→ **WHAT TO WORK ON**: Reproduce only the lines from the one containing "a referencing resource." through the end of the data, exactly as they stand.

→ **EXERCISE MATERIAL**:
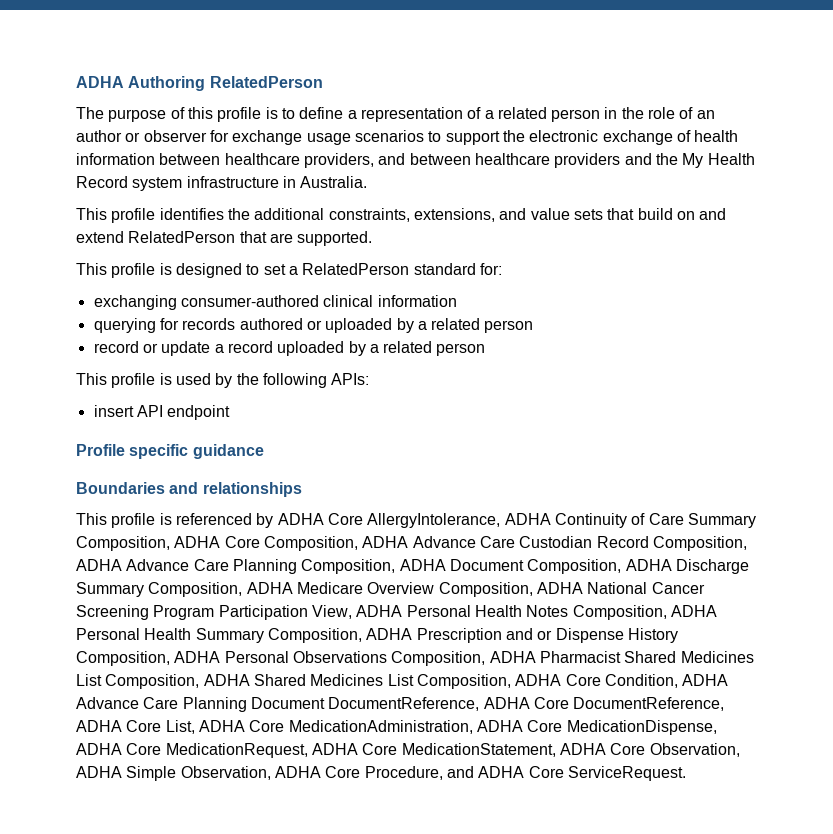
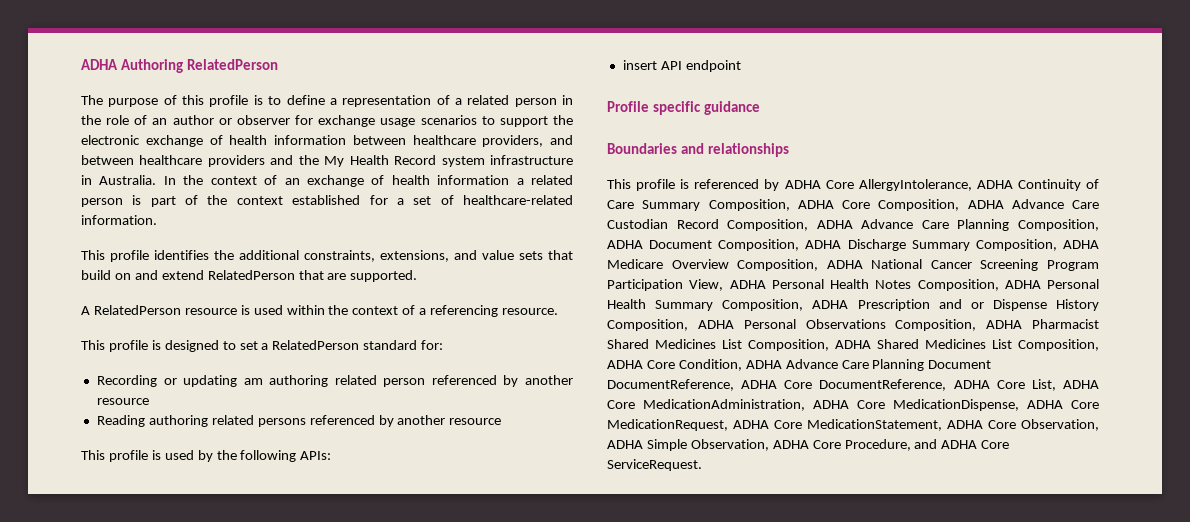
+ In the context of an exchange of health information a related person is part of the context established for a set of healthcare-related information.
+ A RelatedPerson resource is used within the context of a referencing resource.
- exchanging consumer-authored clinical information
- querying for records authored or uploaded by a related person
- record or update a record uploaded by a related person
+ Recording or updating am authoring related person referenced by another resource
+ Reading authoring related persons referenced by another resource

→ **SOLUTION TO THE PROBLEM**:
+ A RelatedPerson resource is used within the context of a referencing resource.
- exchanging consumer-authored clinical information
- querying for records authored or uploaded by a related person
- record or update a record uploaded by a related person
+ Recording or updating am authoring related person referenced by another resource
+ Reading authoring related persons referenced by another resource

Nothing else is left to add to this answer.